### WHAT THE TASK ASKS
Would you mind restating all of the records word for word, skipping the pictures?

### MATERIAL PROVIDED
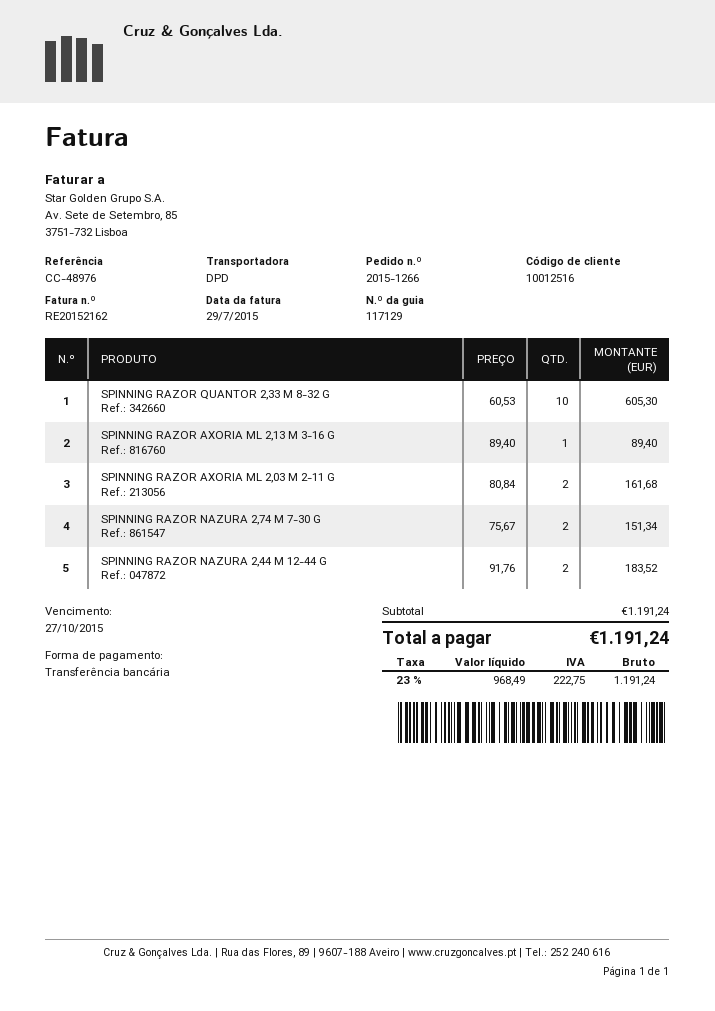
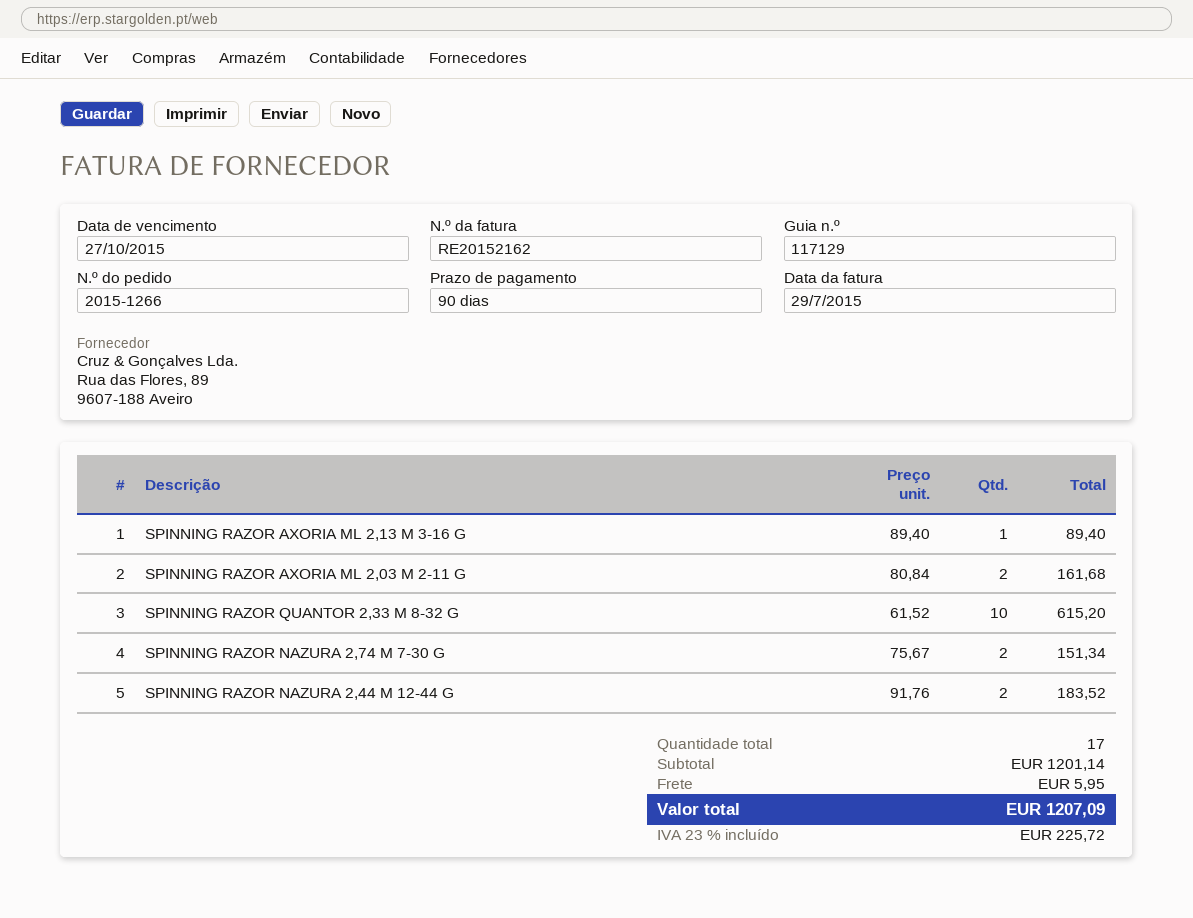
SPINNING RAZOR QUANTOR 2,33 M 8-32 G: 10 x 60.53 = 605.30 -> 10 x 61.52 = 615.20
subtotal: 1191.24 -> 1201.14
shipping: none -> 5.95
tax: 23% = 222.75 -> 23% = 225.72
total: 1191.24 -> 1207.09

### SOLUTION FOR THIS TASK
SPINNING RAZOR QUANTOR 2,33 M 8-32 G: 10 x 60.53 = 605.30 -> 10 x 61.52 = 615.20
subtotal: 1191.24 -> 1201.14
shipping: none -> 5.95
tax: 23% = 222.75 -> 23% = 225.72
total: 1191.24 -> 1207.09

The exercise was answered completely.